Turner Towers Tenant Corp. v Francois |
2024 NY Slip Op 06175 |
Decided on December 10, 2024 |
Appellate Division, First Department |
Published by New York State Law Reporting Bureau pursuant to Judiciary Law § 431. |
This opinion is uncorrected and subject to revision before publication in the Official Reports. |
Hasapidid Law Offices, South Salem (Annette G. Hasapidis of counsel), for appellant.
Axelrod, Fingerhut & Dennis, New York (Marc J. Monte of counsel), for respondent.
Order, Supreme Court, New York County (Paul A. Goetz, J.), entered on or about August 22, 2023, which granted plaintiff's motion to reargue and, upon reargument, granted its motion for summary judgment against defendant guarantor Jean Daniel Francois on the parties' guaranty, unanimously modified, on the law, to reduce the award by $25,000 in settlement proceeds the codefendant guarantor paid to plaintiff, and to further reduce the award by the amount of the security deposit held by plaintiff after the expiration of the lease, and otherwise affirmed, without costs. Order, same court and Justice, entered January 18, 2024, which awarded plaintiff attorneys' fees in the action, unanimously modified, on the law, to reduce the award by $7,510 incurred in its litigation against the codefendant guarantor, and otherwise affirmed, without costs.

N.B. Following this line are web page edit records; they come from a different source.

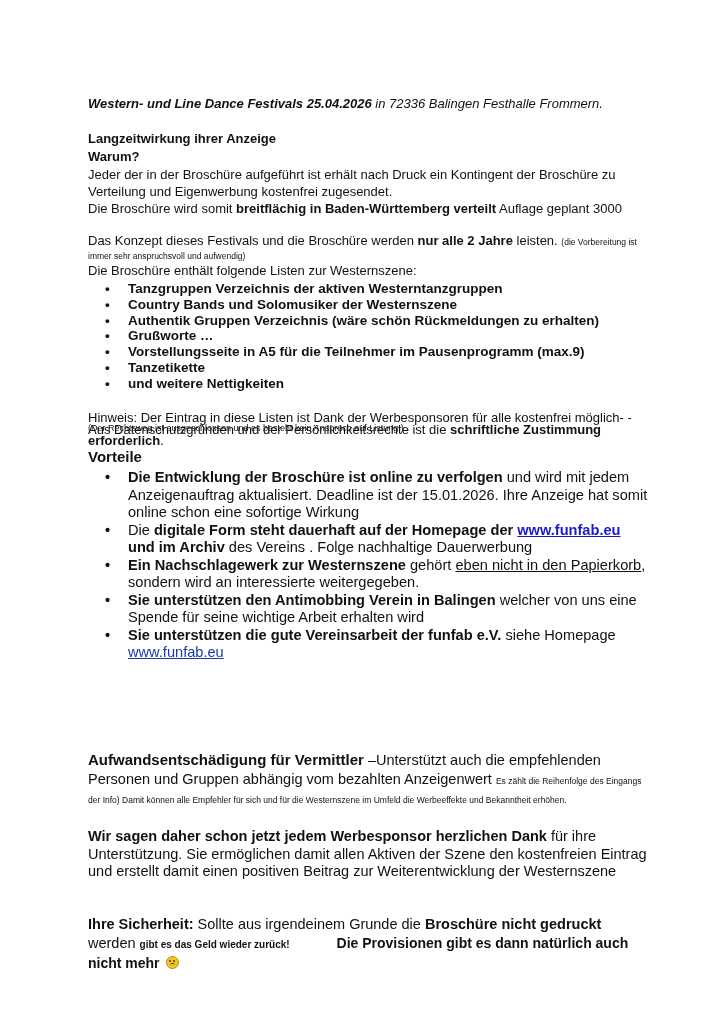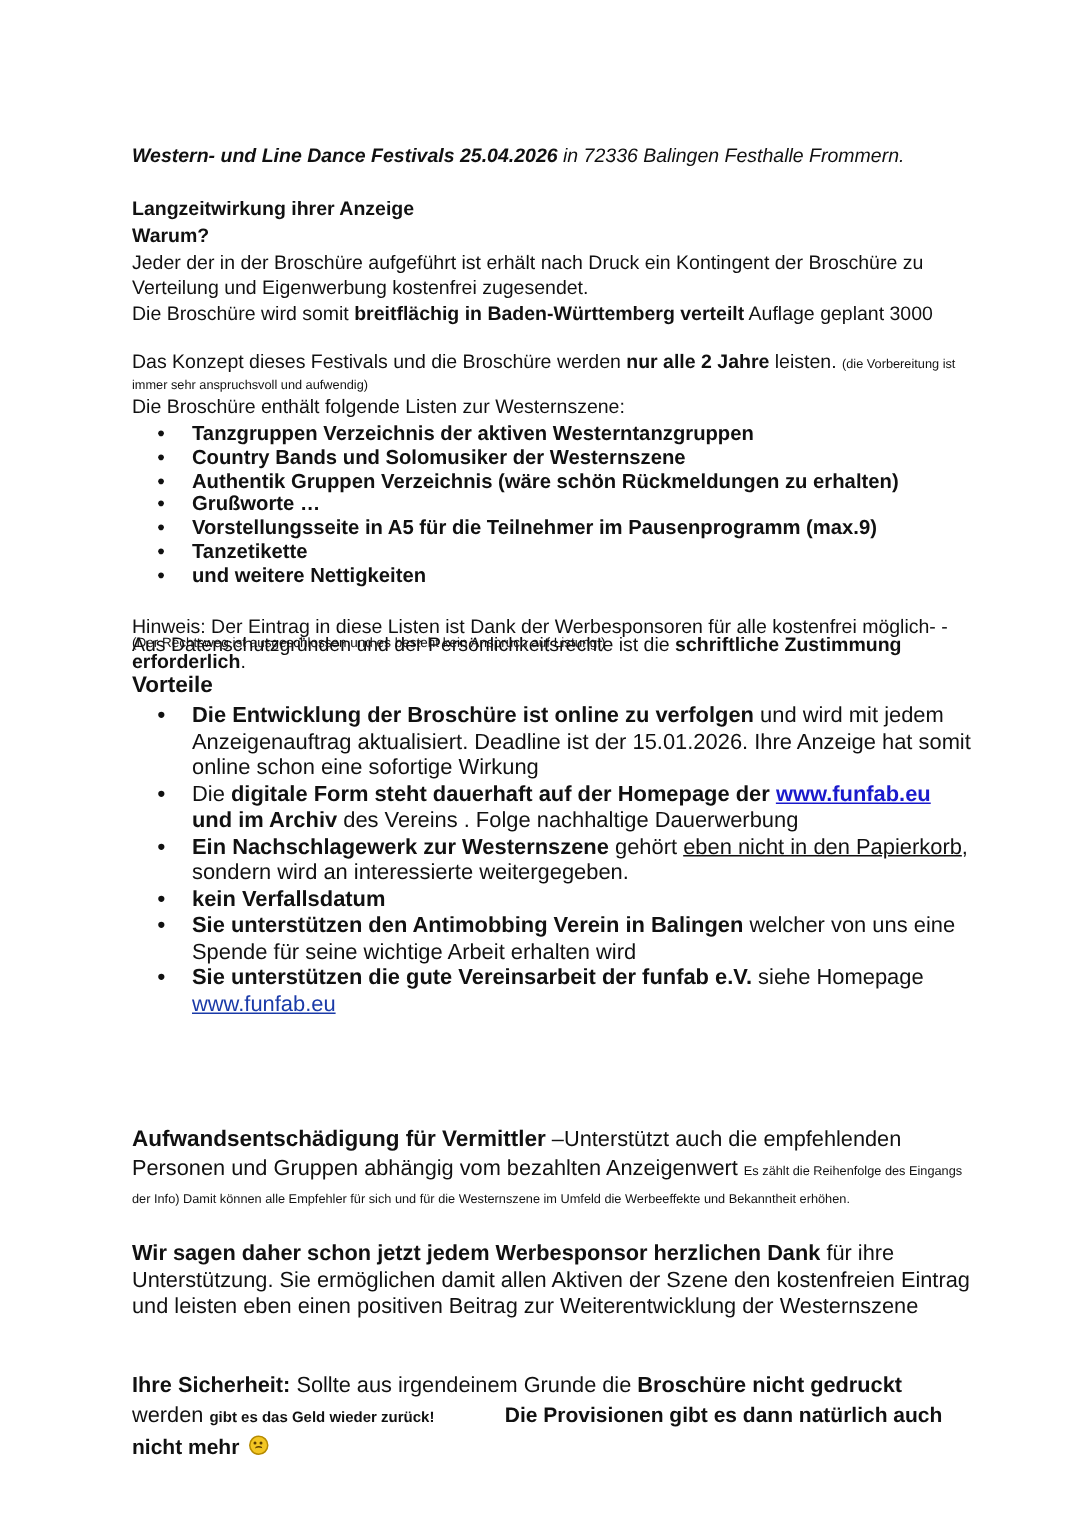--- a/index.html
+++ b/index.html
@@ -53,26 +53,25 @@
 
   <p class="abs t9" style="top:412px;line-height:11.5px;font-size:13px;"><span>Hinweis: Der Eintrag in diese Listen ist Dank der Werbesponsoren für alle kostenfrei möglich- -Aus Datenschutzgründen und der Persönlichkeitsrechte ist die </span><b>schriftliche Zustimmung erforderlich</b><span>.</span></p>
   <p class="abs t9" style="top:422px;font-size:9px;">(Der Rechtsweg ist ausgeschlossen und es besteht kein Anspruch auf Listung!)</p>
 
   <p class="abs" style="top:448px;font-size:15px;line-height:18px;font-weight:bold;">Vorteile</p>
 
   <ul class="abs list2" style="top:469px;">
     <li><b>Die Entwicklung der Broschüre ist online zu verfolgen</b><span> und wird mit jedem Anzeigenauftrag aktualisiert. Deadline ist der 15.01.2026. Ihre Anzeige hat somit online schon eine sofortige Wirkung</span></li>
     <li><span>Die </span><b>digitale Form steht dauerhaft auf der Homepage der </b><a class="link" href="#" style="font-weight:bold;">www.funfab.eu</a><b> und im Archiv</b><span> des Vereins . Folge nachhaltige Dauerwerbung</span></li>
     <li><b>Ein Nachschlagewerk zur Westernszene</b><span> gehört </span><span class="u">eben nicht in den Papierkorb</span><span>, sondern wird an interessierte weitergegeben.</span></li>
-    <li><b>kein Verfallsdatum</b></li>
     <li><b>Sie unterstützen den Antimobbing Verein in Balingen</b><span> welcher von uns eine Spende für seine wichtige Arbeit erhalten wird</span></li>
     <li><b>Sie unterstützen die gute Vereinsarbeit der funfab e.V.</b><span> siehe Homepage </span><a class="link2" href="#">www.funfab.eu</a></li>
   </ul>
 
   <div class="abs" style="top:750px;">
     <span style="font-size:15px;line-height:19px;font-weight:bold;">Aufwandsentschädigung für Vermittler</span><span style="font-size:14.5px;line-height:19px;"> –Unterstützt auch die empfehlenden Personen und Gruppen abhängig vom bezahlten Anzeigenwert </span><span style="font-size:8.5px;line-height:11px;">Es zählt die Reihenfolge des Eingangs der Info) Damit können alle Empfehler für sich und für die Westernszene im Umfeld die Werbeeffekte und Bekanntheit erhöhen.</span>
   </div>
 
-  <p class="abs" style="top:828px;font-size:14.5px;line-height:17.5px;"><b>Wir sagen daher schon jetzt jedem Werbesponsor herzlichen Dank</b><span> für ihre Unterstützung. Sie ermöglichen damit allen Aktiven der Szene den kostenfreien Eintrag und leisten eben einen positiven Beitrag zur Weiterentwicklung der Westernszene</span></p>
+  <p class="abs" style="top:828px;font-size:14.5px;line-height:17.5px;"><b>Wir sagen daher schon jetzt jedem Werbesponsor herzlichen Dank</b><span> für ihre Unterstützung. Sie ermöglichen damit allen Aktiven der Szene den kostenfreien Eintrag und erstellt damit einen positiven Beitrag zur Weiterentwicklung der Westernszene</span></p>
 
   <p class="abs" style="top:915px;font-size:14.5px;line-height:18.5px;"><b>Ihre Sicherheit:</b><span> Sollte aus irgendeinem Grunde die </span><b>Broschüre nicht gedruckt</b><span> werden </span><b style="font-size:10px;text-align:center;">gibt es das Geld wieder zurück!</b><b style="font-size:14px;margin-left:43px;"> Die Provisionen gibt es dann natürlich auch nicht mehr</b> <span class="emoji"></span></p>
 
 </div>
 
 </body></html>

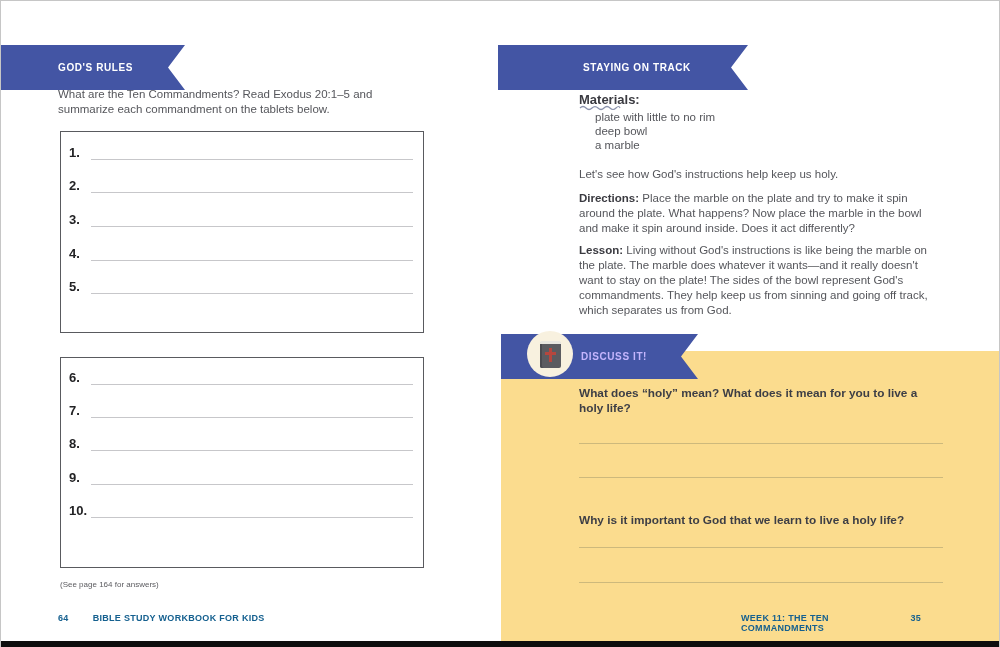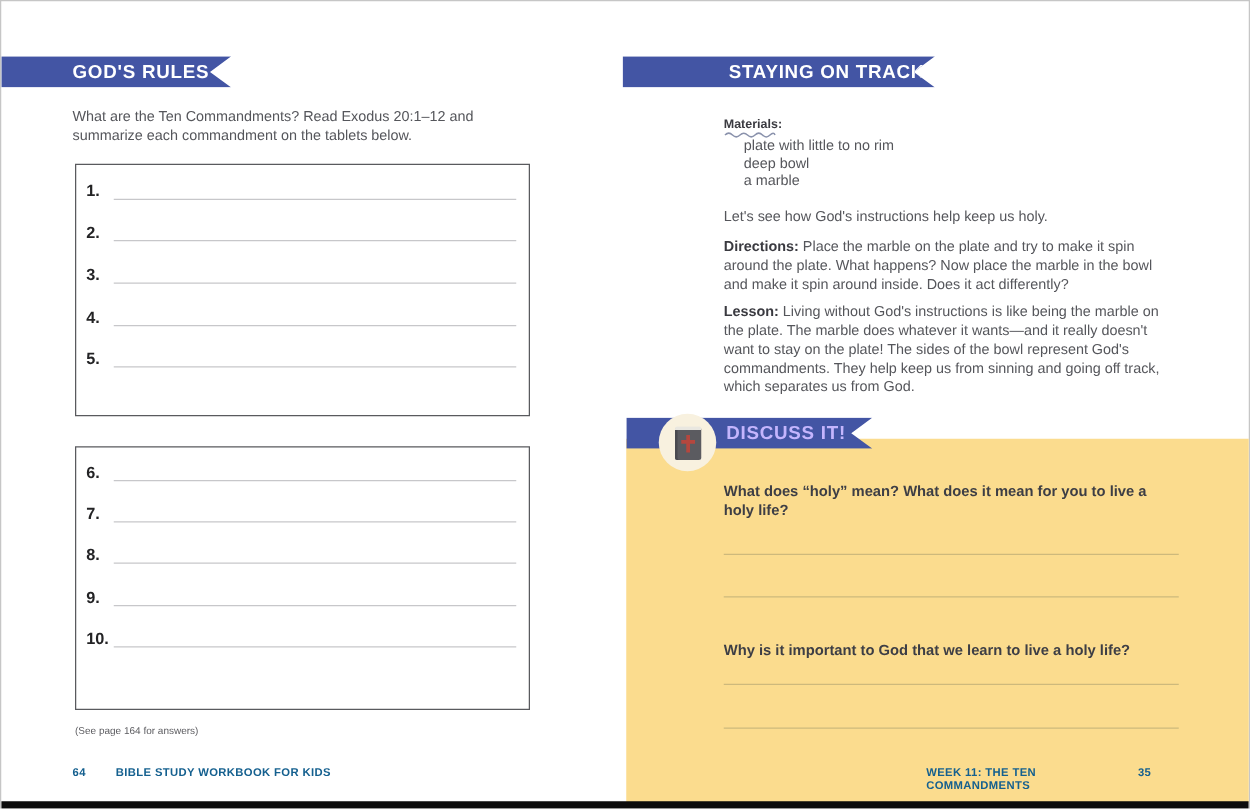--- a/index.html
+++ b/index.html
@@ -20,25 +20,25 @@
   .bottom-bar {
     position: absolute;
     left: 0; right: 0; bottom: 0;
     height: 6px;
     background: #0d0d0d;
   }
 
   
   .banner {
     position: absolute;
-    height: 25px;
+    height: 45px;
     background: var(--banner-blue, #4355a4);
     color: #ffffff;
     font-weight: bold;
-    font-size: 15px;
+    font-size: 10px;
     letter-spacing: 0.6px;
     display: flex;
     align-items: center;
     clip-path: polygon(0 0, 100% 0, calc(100% - 17px) 50%, 100% 100%, 0 100%);
   }
   .banner-left-page   { left: 0;   top: 44px;  width: 184px; padding-left: 57px; }
   .banner-right-page  { left: 497px; top: 44px; width: 250px; padding-left: 85px; }
   .banner-discuss     { left: 500px; top: 333px; width: 197px; padding-left: 80px; color: #c4b5fd; }
 
   
@@ -101,21 +101,21 @@
   .footer-left  { left: 57px; display: flex; gap: 24px; }
   .footer-right { left: 740px; width: 180px; display: flex; gap: 22px; }
 
   
   .rp { position: absolute; left: 578px; color: #55565b; font-size: 11.5px; line-height: 15px; }
 
   .materials-label {
     top: 91px;
     font-weight: bold;
     color: #3a3a40;
-    font-size: 10px;
+    font-size: 13px;
   }
   .wavy { position: absolute; left: 578px; top: 103px; }
 
   .materials-list { top: 109px; line-height: 14px; margin-left: 16px; }
   .lets-see { top: 166px; width: 372px; }
   .para { width: 358px; }
   .para b { color: #3a3a40; }
   .directions-para { top: 190px; }
   .lesson-para { top: 242px; }
 
@@ -185,21 +185,21 @@
 </style>
 </head>
 <body>
 
 <div class="spread">
 
   <div class="banner banner-left-page">
     <span class="banner-txt">GOD'S RULES</span>
   </div>
 
-  <p class="intro-left">What are the Ten Commandments? Read Exodus 20:1–12 and summarize each commandment on the tablets below.</p>
+  <p class="intro-left">What are the Ten Commandments? Read Exodus 20:1–5 and summarize each commandment on the tablets below.</p>
 
   <div class="tablet-box tablet-box-1">
     <div class="num-row r1">
       <span class="num">1.</span>
       <span class="writing-line"></span>
     </div>
     <div class="num-row r2">
       <span class="num">2.</span>
       <span class="writing-line"></span>
     </div>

The motion court providently exercised its discretion in granting reargument to consider plaintiff landlord's explanation for the discrepancies in the rent ledger and, upon consideration, granting summary judgment in the landlord's favor on defendant's guaranty (see Sheridan v Very, Ltd., 56 AD3d 305, 306 [1st Dept 2008]). Although defendant maintains that the motion was premature under CPLR 3212(f) based on the facts relating to his unresolved cross-claims, those claims were properly severed, continued, and remain extant, and do not affect defendant's liability to the landlord.
However, the damages award should be reduced by the amount of the security deposit, as the lease term has long expired, the landlord does not dispute that the tenant has vacated, and all of the landlord's damages have been awarded (see e.g. 841-853 Fee Owner, LLC v Space Initiatives LLC, 227 AD3d 434, 435 [1st Dept 2024], lv dismissed 42 NY3d 981 [2024]). Additionally, the $25,000 settlement proceeds paid by codefendant guarantor should be credited towards the award owed to plaintiff, as plaintiff's managing agent conceded before the motion court.
As to the reasonableness of the attorney fee award, contrary to defendant's contention, the motion court providently declined to apply a blanket 20% reduction to the attorneys' fees award simply because the matter is uncomplicated, as the attorney affirmation in support described the experience of the attorneys involved and the manner in which the contemporaneous time records were kept, supported by the fee invoices, which did not use block billing (see Matter of Freeman, 34 NY2d 1, 9 [1974]). The award of "fees on fees" also was permissible under the express terms of the lease and guaranty (see Sage Realty Corp. v Proskauer Rose LLP, 288 AD2d 14, 15 [1st Dept 2001], lv denied 97 NY2d 608 [2002]).
However, the attorney fee award should be reduced by $7,510 incurred in the landlord's litigation and settlement of the case against the codefendant guarantor. The landlord's case against the codefendant guarantor related to a separate guaranty, the fees for which should not be borne by a different [*2]party under a separate obligation (cf. 546-552 W. 146th St. LLC v Arfa, 99 AD3d 117, 123 [1st Dept 2012]). THIS CONSTITUTES THE DECISION AND ORDER OF THE SUPREME COURT, APPELLATE DIVISION, FIRST DEPARTMENT.